Поветлужье - Страница 41


К оглавлению

41

   - Нет у тебя права слово такое сказать, то токмо община твоя может, - поник головой Пычей.

   - Это верно. Мы с Антипом только слово за тебя и род твой перед своей общиной молвить можем. Но слово веское будет после этого боя, я мыслю... В этом тебе роту дадим, если потребуешь. А вот отпустить тебя я могу и сейчас, хоть ты дать от себя ничего не хочешь и не можешь... Иди Пычей... Иди к разрушенному очагу, к побитым родичам, к полоненным девам... Иди, не хочу я крови меж родами нашими. А мы как-нибудь сами справимся с бедой нашей. И девок ваших ослобонить попытаемся, коли нашей силы хватит, и за родичей побитых твоих отомстим, хоть и не должны. Мало нас, но дух у нас крепок. Этим и берем, сам видел... И вера наша сильна, оттого нам Господь карающий гром вложил в десницу нашу. А вы сгинете, потому как слабы и телом, и духом. Жалко мне вас. Вот еды тебе собрали в котомку, возьми... А теперь иди Пычей с глаз моих.

   Староста, вскочивший было в середине речи для гневной отповеди чужаку, отвернулся и отошел шагов на двадцать в сторону.

   - Мыслишь, проймет твоя речь его? - тихонько спросил Антип.

   - Не знаю, но мы не теряем ничего. А кровь между соседями нам нельзя проливать, потому как в одиночку мы точно здесь не выживем. Что решит, то решит...

   - А верно ли ты сказывал, что Господь вложил в руки твои карающий... эээ...

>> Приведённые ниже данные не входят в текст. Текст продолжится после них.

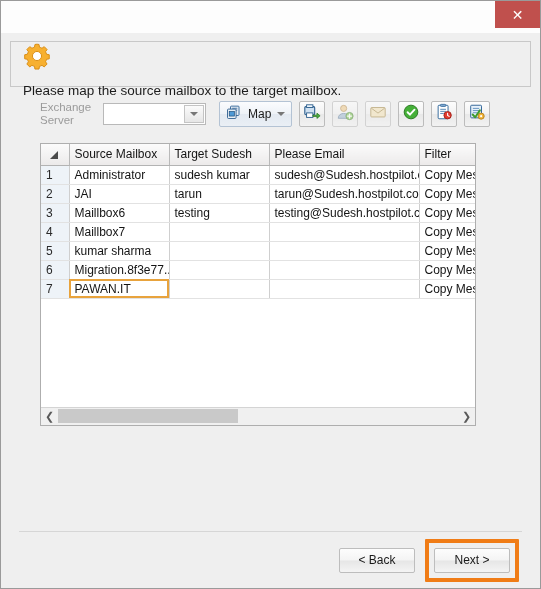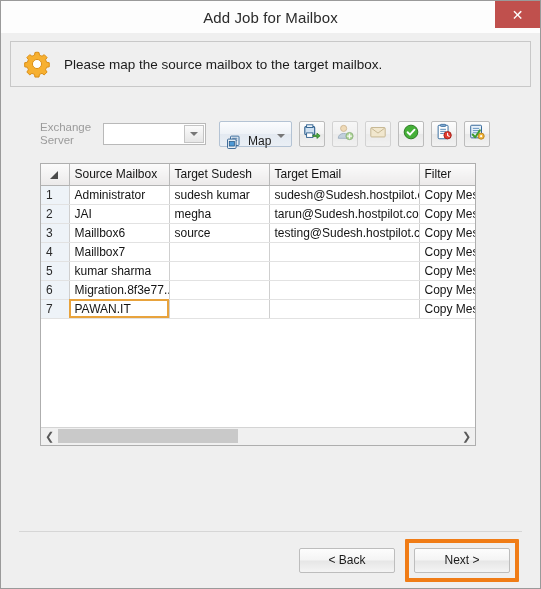--- a/index.html
+++ b/index.html
@@ -71,33 +71,34 @@
   }
 
   
   .banner {
     margin-top: 8px;
     height: 46px;
     box-sizing: border-box;
     background: #efefef;
     border: 1px solid #c8c8c8;
     display: flex;
-    align-items: center;
+    align-items: flex-start;
     padding-left: 12px;
     gap: 13px;
+    flex-direction: column;
   }
   .gear-icon { width: 28px; height: 28px; display: block; }
   .banner-text {
     font-size: 13.5px;
     color: #1c1c1c;
   }
 
   
   .toolbar {
-    margin-top: 32px;
+    margin-top: 12px;
     height: 30px;
     display: flex;
     align-items: center;
     padding-left: 30px;
     gap: 0;
   }
   .exch-label {
     width: 56px;
     font-size: 11.5px;
     color: #9b9b9b;
@@ -132,21 +133,22 @@
   }
 
   .map-button {
     margin-left: 13px;
     height: 26px;
     box-sizing: border-box;
     border: 1px solid #b4c3d4;
     border-radius: 2px;
     background: linear-gradient(to bottom, #fbfcfe 0%, #eef2f7 49%, #e3e9f1 51%, #eaeff5 100%);
     display: flex;
-    padding: 12px 6px 0 5px;
+    align-items: center;
+    padding: 0 6px 0 5px;
     gap: 6px;
     cursor: pointer;
   }
   .map-label { font-size: 12px; color: #1b1b1b; }
 
   .tool-btn {
     margin-left: 7px;
     width: 26px;
     height: 26px;
     box-sizing: border-box;
@@ -277,21 +279,21 @@
     height: 56px;
     flex: 0 0 56px;
     display: flex;
     align-items: center;
     justify-content: flex-end;
     padding-right: 12px;
     gap: 10px;
     position: relative;
   }
   .wiz-button {
-    width: 96px;
+    width: 76px;
     height: 25px;
     box-sizing: border-box;
     border: 1px solid #bdbdbd;
     border-radius: 2px;
     background: linear-gradient(to bottom,#fdfdfd 0%,#f4f4f4 48%,#e6e6e6 52%,#f4f4f4 100%);
     font-size: 12px;
     color: #1a1a1a;
     font-family: "Liberation Sans", sans-serif;
     cursor: pointer;
     padding: 0;
@@ -307,21 +309,20 @@
     justify-content: flex-end;
     box-sizing: border-box;
   }
 </style>
 </head>
 <body>
 
 <div class="window">
 
   <div class="titlebar">
-    <div class="title-text">Add Job for Mailbox</div>
     <button class="close-button" style="background: rgb(192, 80, 77);">✕</button>
   </div>
 
   <div class="dialog-body">
 
     <div class="banner">
       <span class="gear-icon">
         <svg viewBox="0 0 32 32" width="28" height="28" aria-hidden="true">
           <path d="M16 2.5l2.3.35.55 3.1a10.6 10.6 0 012.85 1.18l2.55-1.82 3.3 3.3-1.82 2.55c.52.88.93 1.84 1.18 2.85l3.1.55v4.66l-3.1.55a10.6 10.6 0 01-1.18 2.85l1.82 2.55-3.3 3.3-2.55-1.82a10.6 10.6 0 01-2.85 1.18l-.55 3.1h-4.66l-.55-3.1a10.6 10.6 0 01-2.85-1.18l-2.55 1.82-3.3-3.3 1.82-2.55a10.6 10.6 0 01-1.18-2.85l-3.1-.55v-4.66l3.1-.55c.25-1.01.66-1.97 1.18-2.85L4.42 8.61l3.3-3.3 2.55 1.82a10.6 10.6 0 012.85-1.18l.55-3.1z" fill="#f7b030" stroke="#d98b12" stroke-width="1.1" stroke-linejoin="round"></path>
           <circle cx="16" cy="16" r="5.2" fill="#ffffff" stroke="#d98b12" stroke-width="1.1"></circle>
@@ -433,43 +434,43 @@
             <col class="c-email">
             <col class="c-filter">
           </colgroup>
           <thead>
             <tr>
               <th class="rowhead-corner">
                 <span class="corner-tri"></span>
               </th>
               <th>Source Mailbox</th>
               <th>Target Sudesh</th>
-              <th>Target Email</th>
+              <th>Please Email</th>
               <th>Filter</th>
             </tr>
           </thead>
           <tbody>
             <tr>
               <td class="rowhead">1</td>
               <td>Administrator</td>
               <td>sudesh kumar</td>
               <td>sudesh@Sudesh.hostpilot.c...</td>
               <td>Copy Message C</td>
             </tr>
             <tr>
               <td class="rowhead">2</td>
               <td>JAI</td>
-              <td>megha</td>
+              <td>tarun</td>
               <td>tarun@Sudesh.hostpilot.com</td>
               <td>Copy Message C</td>
             </tr>
             <tr>
               <td class="rowhead">3</td>
               <td>Maillbox6</td>
-              <td>source</td>
+              <td>testing</td>
               <td>testing@Sudesh.hostpilot.com</td>
               <td>Copy Message C</td>
             </tr>
             <tr>
               <td class="rowhead">4</td>
               <td>Maillbox7</td>
               <td></td>
               <td></td>
               <td>Copy Message C</td>
             </tr>

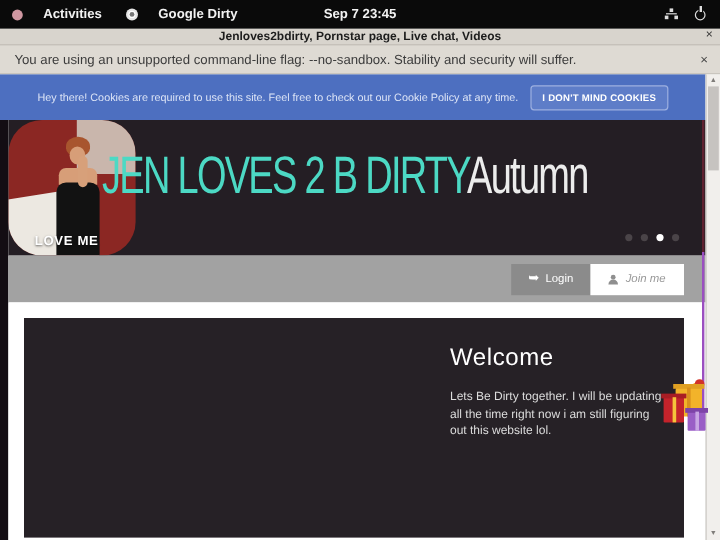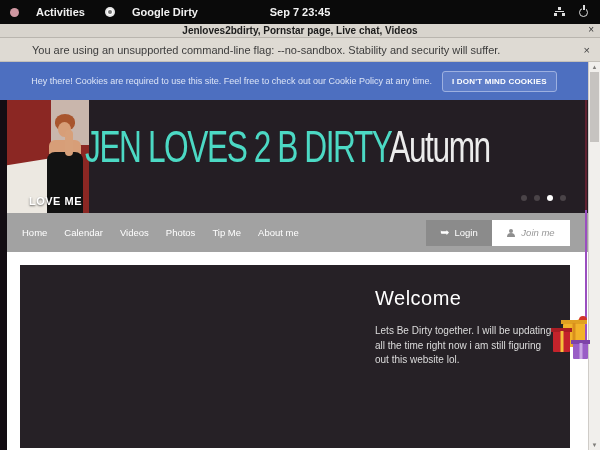--- a/index.html
+++ b/index.html
@@ -27,39 +27,39 @@
   .power-icon::after { content:''; position:absolute; left:50%; top:-4px; transform:translateX(-50%);
     width:2px; height:5px; background:#ddd; box-shadow:0 0 0 1px #0a0a0a; }
   
   .titlebar { position:absolute; left:0; top:24px; width:600px; height:14px; background:#d8d4cd;
     border-bottom:1px solid #b9b5ae; display:flex; align-items:center; justify-content:center;
     font-size:10px; font-weight:bold; color:#1c1c1c; }
   .titlebar .close { position:absolute; right:6px; top:0; font-size:10px; color:#333; cursor:pointer; font-weight:normal; }
   
   .infobar { position:absolute; left:0; top:38px; width:600px; height:24px; background:#dedad3;
     border-bottom:1px solid #c4c0b9; display:flex; align-items:center; font-size:11px; color:#3c3c3c; }
-  .infobar .msg { padding-left:32px;text-align:right; }
+  .infobar .msg { padding-left:12px;text-align:right; }
   .infobar .close { position:absolute; right:10px; font-size:11px; color:#444; cursor:pointer; }
   
   .cookiebar { position:absolute; left:0; top:62px; width:588px; height:38px; background:#4d6fc0;
     display:flex; align-items:center; justify-content:center; gap:10px; }
   .cookiebar .msg { color:#dce4f6; font-size:9px; }
   .cookie-btn { background:#5e7dc8; border:1px solid #9db0e0; border-radius:3px; color:#fff;
     font-size:8px; font-weight:bold; padding:5px 9px; cursor:pointer; letter-spacing:.2px; }
   
   .site-area { position:absolute; left:0; top:100px; width:588px; height:350px; background:#130d13; }
   .page { position:absolute; left:7px; right:0; top:0; bottom:0; background:#fff; }
   
   .site-header { position:absolute; left:0; top:0; right:0; height:113px; background:#241e24; overflow:hidden; }
   .hero-title { position:absolute; left:78px; top:22px; white-space:nowrap;
     font-size:44px; font-weight:300; letter-spacing:-2px; color:#4cd9c4;
     transform:scaleX(.72); transform-origin:left top; }
   .hero-title .accent { color:#ececec; }
   
-  .photo { position:absolute; left:0; top:0; width:82px; height:113px; background:#8b2723; overflow:hidden; }
+  .photo { position:absolute; left:0; top:0; width:106px; height:113px; background:#8b2723; overflow:hidden;border-radius:28px; }
   .photo .mirror { position:absolute; right:0; top:0; width:46%; height:40%; background:#cfc7bb; opacity:.9; }
   .photo .bed { position:absolute; left:-12%; bottom:-10%; width:80%; height:55%; background:#ece8e1;
     transform:rotate(-9deg); border-radius:4px; }
   .photo .hair { position:absolute; left:48px; top:14px; width:20px; height:16px; border-radius:50% 50% 40% 40%; background:#a8552e; }
   .photo .face { position:absolute; left:51px; top:22px; width:13px; height:15px; border-radius:50%; background:#d79e78; }
   .photo .torso { position:absolute; left:42px; top:40px; width:32px; height:14px; border-radius:6px 6px 0 0; background:#d79e78; }
   .photo .arm { position:absolute; left:58px; top:30px; width:8px; height:26px; border-radius:4px; background:#d7a07a; }
   .photo .corset { position:absolute; left:40px; top:52px; width:36px; height:61px; border-radius:8px 8px 0 0; background:#121212; }
   .photo-caption { position:absolute; left:22px; bottom:6px; color:#fff; font-weight:bold;
     font-size:11px; letter-spacing:.5px; text-shadow:0 1px 2px rgba(0,0,0,.6); }
@@ -164,28 +164,20 @@
         <div class="hero-title"><span>JEN LOVES 2 B DIRTY</span><span class="accent">Autumn</span></div>
         <div class="carousel">
           <span class="dot"></span>
           <span class="dot"></span>
           <span class="dot active"></span>
           <span class="dot"></span>
         </div>
       </div>
 
       <div class="site-nav">
-        <div class="nav-links">
-          <span class="nav-link">Home</span>
-          <span class="nav-link">Calendar</span>
-          <span class="nav-link">Videos</span>
-          <span class="nav-link">Photos</span>
-          <span class="nav-link">Tip Me</span>
-          <span class="nav-link">About me</span>
-        </div>
         <div class="nav-actions">
           <div class="btn-login">
             <span class="arrow">➥</span>
             <span>Login</span>
           </div>
           <div class="btn-join">
             <span class="person-icon"></span>
             <span>Join me</span>
           </div>
         </div>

   - Гром? Нет, Антип, это обычное оружие моей родины. Ружьем прозывается. Ты мне сказывал, что доверчивы они больно, вот я и приплел сюда Гос... - егерь запнулся, опасаясь задеть религиозные чувства охотника, - придумал я это все. Вот.

   - Да откель ты ведаешь про замыслы господни? Пришествие ваше к нам в весь и может быть его промыслом...

   - И то верно, - взвесив последние события на весах своей неверующей души, согласился Михалыч, возразив про себя, что промысел сей можно было организовать как-нибудь попроще.

***

   - И слабость я проявил перед лицом ворога нашего, и бысть жалким яки пес смердячий, выпрашивая дать живот сыну моему в надежде спасти продолжение рода моего. И было мне знамение от Инмара небесного, который вел меня по тропе, показывая знаки, что видел только я один, а вороги бысть слепы и глухи. И раздался гром небесный и произнес Инмар слова заветные, и падал я ниц перед могуществом его, ибо виноват перед ним и родом своим. Но поднял он голову мою, и увидел я, что повержены неисчислимые враги мои, а пред ними воин стоит, что держит в деснице слово Инмарово, и повергает оно врагов без счета, испуская из себя стрелы невидимые. И сказал он мне, что один он пойдет против тех, кто разорил гурт наш и повергнет всех их в прах. Аже есть смелость в воинах наших, то поведет он и их. И протянул он руку, в которой лежал хлеб и поделил его поровну между мной и собой, и сказал, что готов он принесть мир роду нашему через повержение врагов его. И... - тут Антип закашлялся в кулак и осиплым голосом закончил, - и дальше славит Пычей тебя и себя, преодолевшего свою слабость и получившего благоволение предков, кха-кха...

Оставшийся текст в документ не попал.